Больше Джон не был многословен, и оставшееся время полёта мы не разговаривали. Он пил виски и работал в ноутбуке, а я, выбившись из сил просто уснула.
Проснулась оттого, что меня настойчиво трясли за плечо.
— Какой крепкий сон у этой девушки. Нам что теперь, в самолёте жить остаться? — Ворчал старший Холл, а мне из принципа не хотелось открывать глаза. Хоть он и не сделал мне пока что ничего плохого, но отчаянно хотелось повредничать. — Она ещё и издевается надо мной. Полина, я вижу, что ты не спишь. У тебя веки стали дрожать. Так что ты не спишь, а щуришься. Мы прилетели. Вставай.
Нехотя открыла глаза, ожидая увидеть презрение или злость, но вместо этого Джон смотрел с высоко поднятыми бровями и смешинками в глазах. Но замешательство длилось недолго. Уже спустя несколько секунд взгляд его помрачнел и стал серьёзным.
— Не стоит пытаться разозлить меня, девочка. Тебе наверное показалось, что я добрый старик? Это не так. Заруби себе это на носу. — И резко развернувшись, вышел из самолёта, оставив меня с разбившимися мыслями. Как получается, что сын сначала казавшийся холодным, жестоким и отстранённым, стал самым близким, опорой к которой хотелось прижаться и не оставлять. А отец лишь делал вид, а на деле оказался именно тем, кем его все представляли.
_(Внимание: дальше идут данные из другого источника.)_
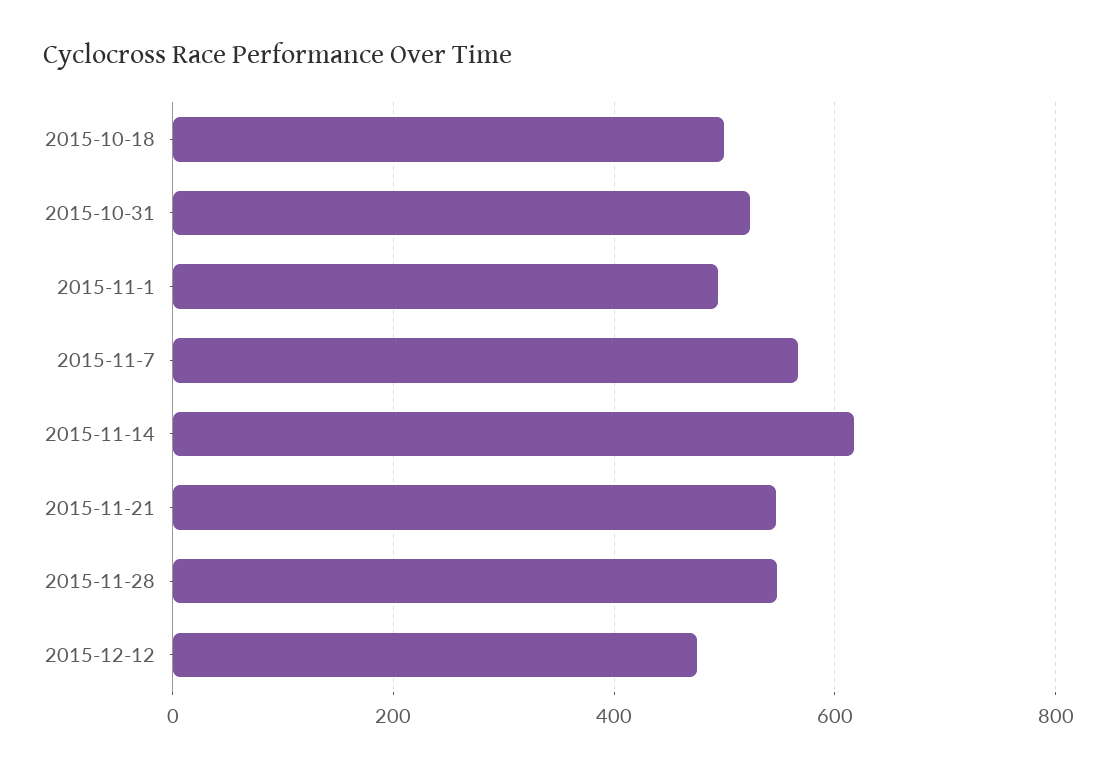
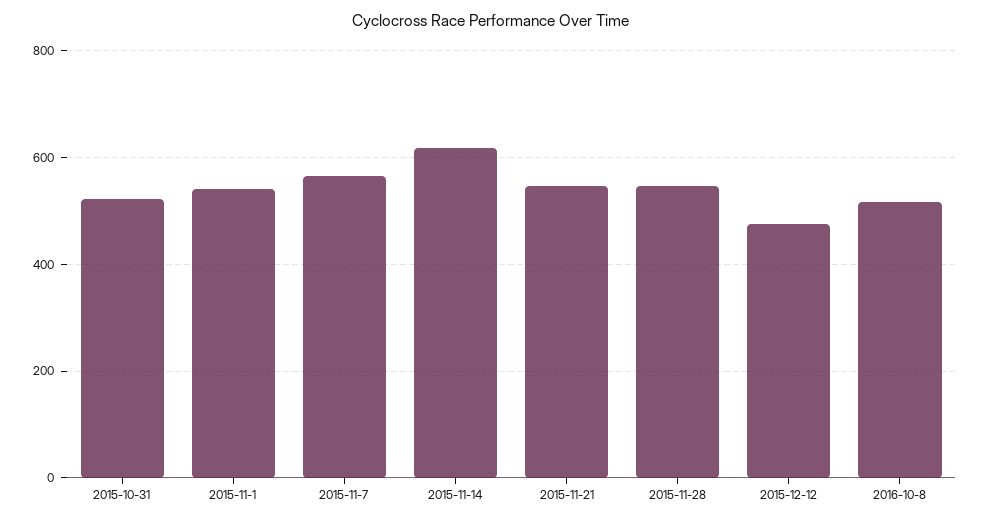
2015-10-18: 500 -> none
2015-11-1: 500 -> 540
2016-10-8: none -> 520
Теперь мы молчали не потому что нечего было сказать, а потому что не хотелось говорить. Я сама сделала шаг в пропасть, и возможно ошиблась. Но назад дороги не было. Была только дорога вперёд, в тёплый, почти летний Нью-Йорк.
Особняк Холла поражал своим великолепием. Глядя на него понимала, что никогда не смогу заработать столько денег, чтобы иметь такую роскошь. Мраморные колонны, бассейн на заднем дворе, огромная усадьба и тысячи роскошных растений. Мне сложно было представить, почему Артём отказался от всего этого, но я была уверенна, что у него были причины.